Correction… I was writing too fast and a couple stray words crept into a sentence. I should have written:
“But from that would you conclude that the AMA should not have any standards at all, and that no departure of any kind from received AMA doctrine would justify revoking a maverick MD’s license?”
[i]#12 seems to imply that most people go to church because of theological beliefs.[/i]
Did you actually read my post? I said just the opposite: they go because they relish the pomp and the intellectual cachet of vestments, liturgy and hierarchy without bothering themselves with the theological substance behind it all.
The Christian faith was rigorously worked out with the guidance of the Holy Spirit over ecumenical councils spanning a thousand years. It is neither added to nor taken from.
Byzantine,
I go for both. I feel God’s peace more at a liturgical service, with all the pomp and vestments, etc. than I do at a Pentecostal free-form worship service. And I truly feel spiritually fed at the Eucharist at a liturgical church than I do with the cracker and juice at a Baptist service.

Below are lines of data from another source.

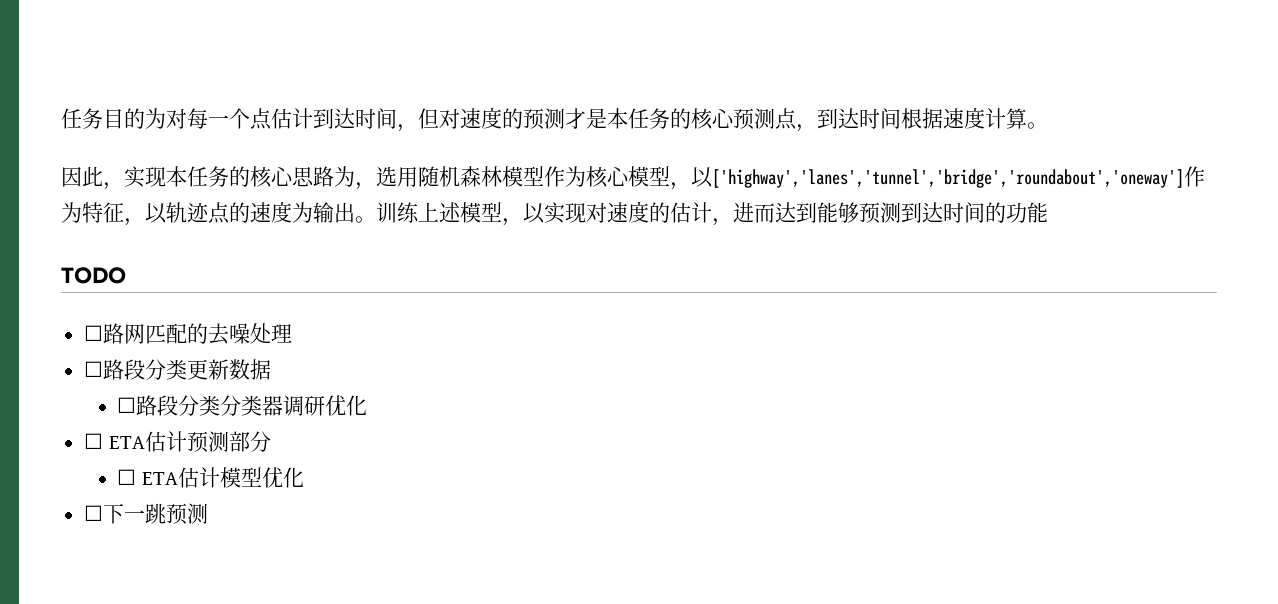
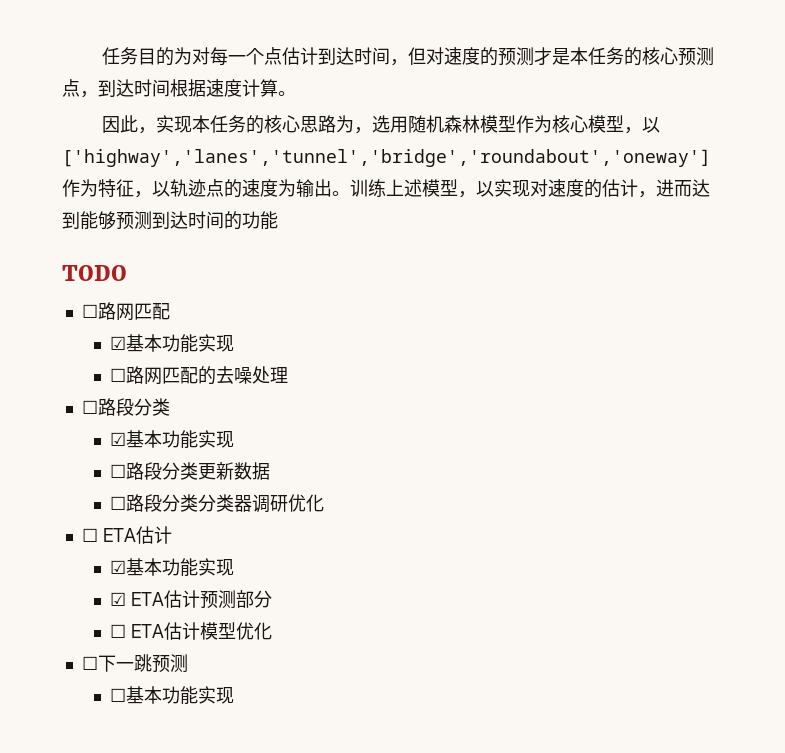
  TODO
+ ☐路网匹配
+ ☑基本功能实现
  ☐路网匹配的去噪处理
+ ☐路段分类
+ ☑基本功能实现
  ☐路段分类分类器调研优化
- ☐ ETA估计预测部分
+ ☐ ETA估计
+ ☑基本功能实现
+ ☑ ETA估计预测部分
+ ☐基本功能实现

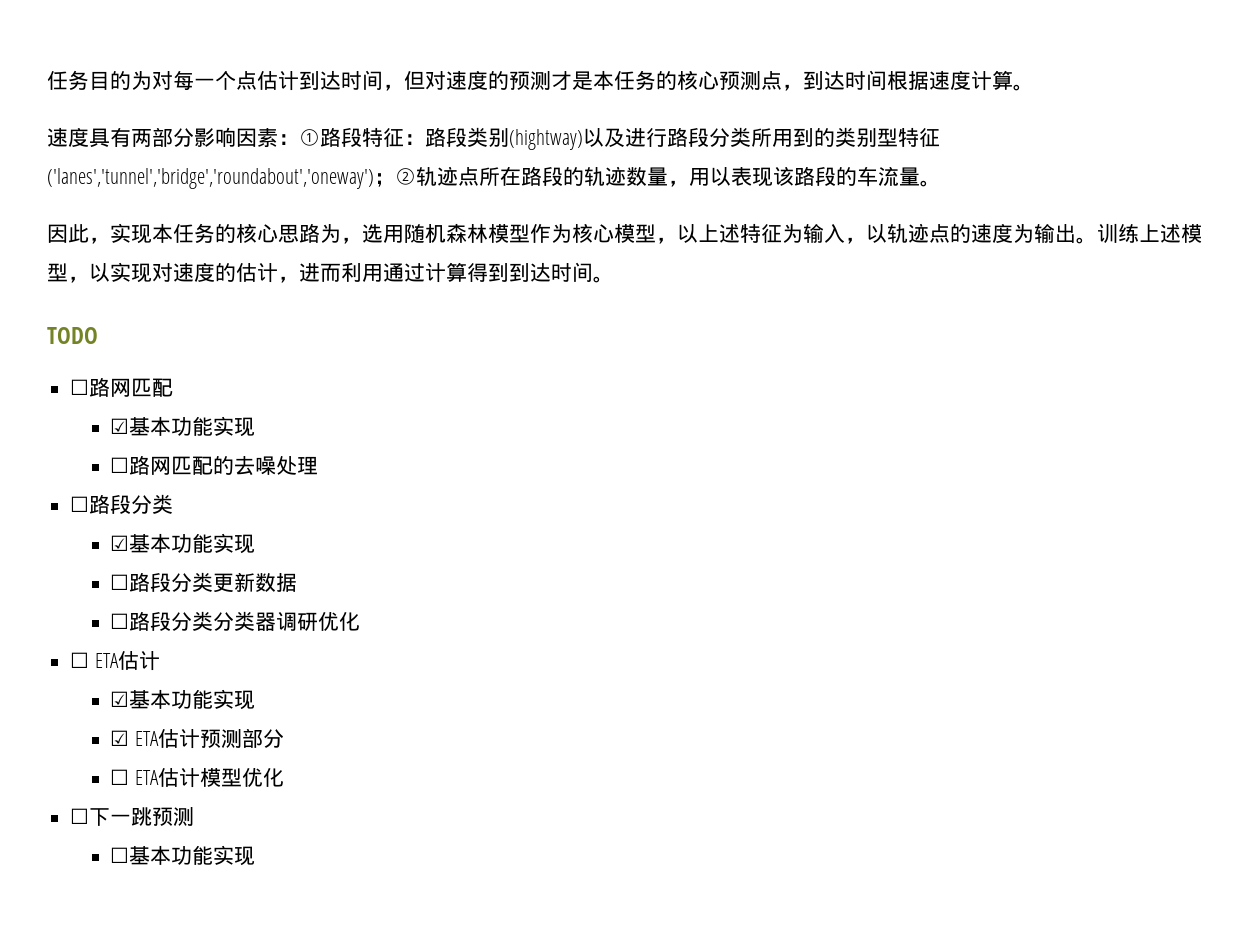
+ 速度具有两部分影响因素：①路段特征：路段类别(hightway)以及进行路段分类所用到的类别型特征('lanes','tunnel','bridge','roundabout','oneway')；②轨迹点所在路段的轨迹数量，用以表现该路段的车流量。
- 因此，实现本任务的核心思路为，选用随机森林模型作为核心模型，以['highway','lanes','tunnel','bridge','roundabout','oneway']作为特征，以轨迹点的速度为输出。
+ 因此，实现本任务的核心思路为，选用随机森林模型作为核心模型，以上述特征为输入，以轨迹点的速度为输出。
- 训练上述模型，以实现对速度的估计，进而达到能够预测到达时间的功能
+ 训练上述模型，以实现对速度的估计，进而利用通过计算得到到达时间。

But if the preaching and Christian Ed teachings don’t match up to the Bible and historic Christian teaching, I don’t stay at that parish. I ‘shop around’ until I find the best blend of the two.
And if you read Justin Martyr’s “Apologia”, you find that the liturgical service is what was practiced by the Apostles. The Greek Orthodox will tell you that theirs is closest, but I think all Liturgical services are fairly close in style, even if some of the elements have been ‘revised’ over the centuries. The structure is still the same.